Оздоровительный пункт был промежуточной стадией между больницей и пересылкой и предназначался для выздоравливающих, слишком слабых и худых для немедленного этапирования. Здесь, в огромном помещении, люди были предоставлены сами себе, питались они сравнительно хорошо, работали по три-четыре часа в день, в основном на кухне, в пекарне и прочих сытных местах. Сюда приходили представители лагерей — «покупатели» и, минуя пересылку, выбирали специалистов. Нарядчик, который приводил гостей, всячески расхваливал «товар»: плотников, токарей, поваров. Нарасхват были парикмахеры и сапожники, им сулили на новых местах золотые горы, и уходили они только по собственному желанию, иногда подолгу не выписываясь из ОП.

«Отдыхающая палата», как мы называли ОП, располагалась на первом этаже, лежало в ней на парных железных кроватях в то время около ста человек. Бывшие больные пили рыбий жир, каши ели больше, чем в отделениях, и все стремились попасть на работу в пекарню. Здесь также постоянно жила группа доноров — этих кормили на убой. Из тощих полуинвалидов они быстро превращались в груды мяса и жира с тройными подбородками и лоснящейся кожей. Доноры, как правило, руководили выздоравливающими.
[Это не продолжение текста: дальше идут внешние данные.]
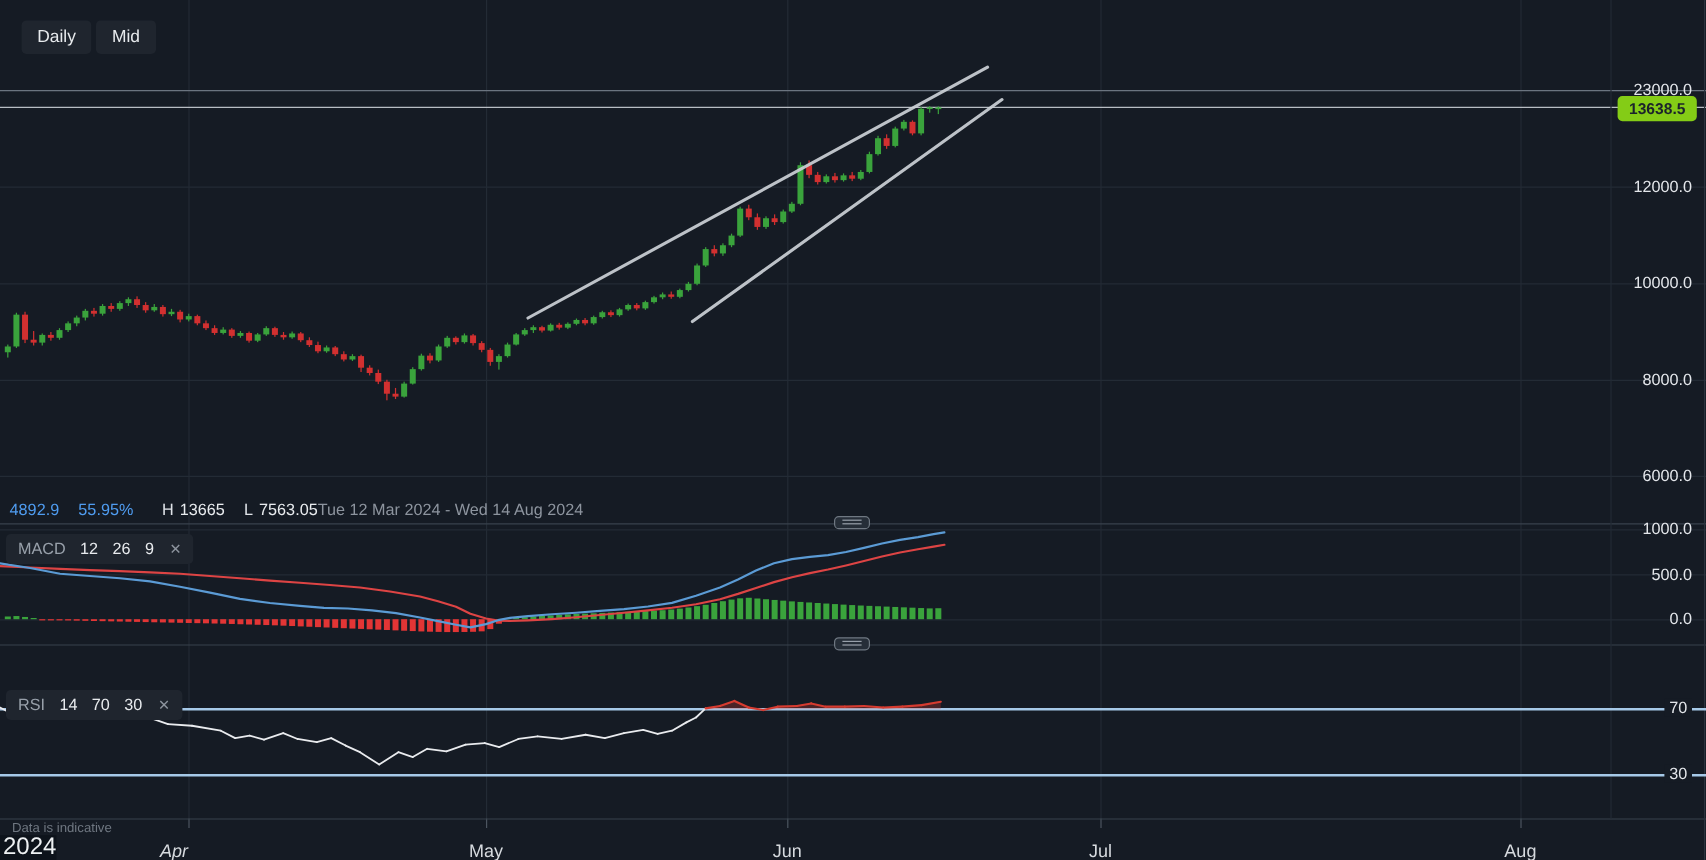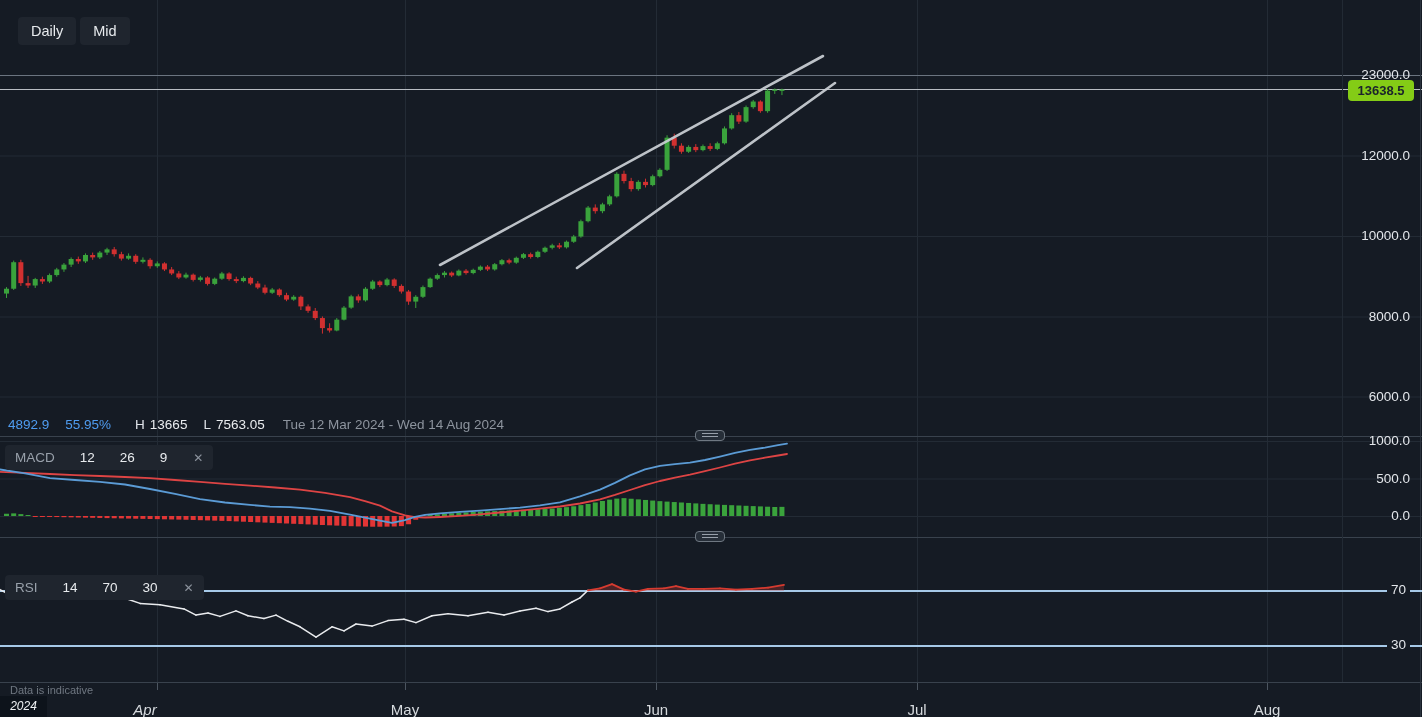--- a/index.html
+++ b/index.html
@@ -6,41 +6,41 @@
   #app{position:relative;width:1422px;height:717px;background:#151b24;overflow:hidden;
        font-family:"Liberation Sans",sans-serif;-webkit-font-smoothing:antialiased;}
   #cv{position:absolute;left:0;top:0;}
   .toolbar{position:absolute;left:18px;top:17px;display:flex;gap:4px;}
   .tf-btn{height:28px;padding:0 13px;background:#1f252e;border:none;border-radius:4px;
           color:#e7eaed;font-size:14.5px;font-family:inherit;cursor:pointer;text-align:right;}
   .status{position:absolute;left:8px;top:415px;height:18px;display:flex;align-items:center;
           font-size:13.5px;color:#e9ecef;white-space:nowrap;}
   .status .blue{color:#4f9cf0;}
   .status .muted{color:#8d949e;}
-  .s-gap16{margin-right:16px;} .s-gap24{margin-right:24px;} .s-gap18{margin-right:18px;}
+  .s-gap16{margin-right:16px;} .s-gap24{margin-right:24px;} .s-gap18{}
   .hl-k{margin-right:5px;color:#dfe3e8;}
-  .ind-label{position:absolute;display:flex;align-items:center;gap:25px;background:#1f252e;
+  .ind-label{position:absolute;display:flex;align-items:center;gap:12px;background:#1f252e;
              border-radius:4px;padding:5px 10px;font-size:13.5px;color:#e8ebee;}
   .ind-name{color:#98a0aa;}
   .ind-close{color:#8d949e;font-size:12px;margin-left:1px;cursor:pointer;}
   #macd-label{left:5px;top:445px;}
   #rsi-label{left:5px;top:547px;margin-top:28px;}
   #price-label{position:absolute;left:1348px;top:80px;width:66px;height:21px;line-height:21px;
                text-align:center;background:#84cc16;border-radius:4px;color:#1b222c;
                font-size:13px;font-weight:bold;}
   .tick{position:absolute;right:12px;font-size:13.5px;color:#e3e6ea;text-align:right;}
   .level{position:absolute;right:12px;font-size:13.5px;color:#e3e6ea;background:#151b24;
          padding:0 4px;}
   .handle{position:absolute;left:695px;width:30px;height:11px;border-radius:4px;
           border:1px solid #6f7882;background:#262e38;box-sizing:border-box;cursor:row-resize;}
   .handle i{display:block;height:1px;background:#98a0aa;margin:2px 6px 0;}
   #h1{top:430px;} #h2{top:531px;}
   #footnote{position:absolute;left:10px;top:684px;font-size:11px;color:#6f7781;}
   #year-box{position:absolute;left:0;top:696px;width:47px;height:21px;line-height:21px;
-            text-align:center;background:#0d131b;color:#eef1f3;font-size:12px;font-style:italic;}
+            text-align:right;background:#0d131b;color:#eef1f3;font-size:20px;}
   .month{position:absolute;top:701px;width:60px;margin-left:-30px;text-align:center;
          font-size:15px;color:#d6dade;}
 </style>
 </head>
 <body>
 
 <div id="app">
 
   <svg id="cv" width="1422" height="717">
       <rect x="0" y="0" width="1422" height="717" fill="#151b24"></rect>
Восемь часов утра. Донор Маркевич, огромный, толстый, как бегемот, зажигает свет и громоподобным голосом кричит:

— Кончай ночевать! Умываться! Получай стланик и рыбий жир! Койки заправить! Кто готов — бегом к Соколову!

Подъем был звездным часом Марковича. В это время он действительно был великолепен: в раздевалке, где обитатели ОП вешали свои халаты (в палате полагалось находиться в одном нижнем белье), он стоял как утес в бурном море. Вокруг него бегали, суетились тощие фигуры, с проклятиями и шумом вырывая друг у друга из рук коричневые халаты, толкаясь, торопясь. В своем необъятном, специально для него пошитом белом халате Маркевич дирижировал оркестром шумов, криков, ругани, толкотни: кого остановит, отпихнет, кого подбодрит, кому бросит халат. От усилия пухлые трясущиеся на воротнике халата подбородки густо краснеют.

— И вы, вы тоже, панове! — повернулся он, увидя нас с Юрой Фрегатом, стоящими немного поодаль от столпотворения в раздевалке.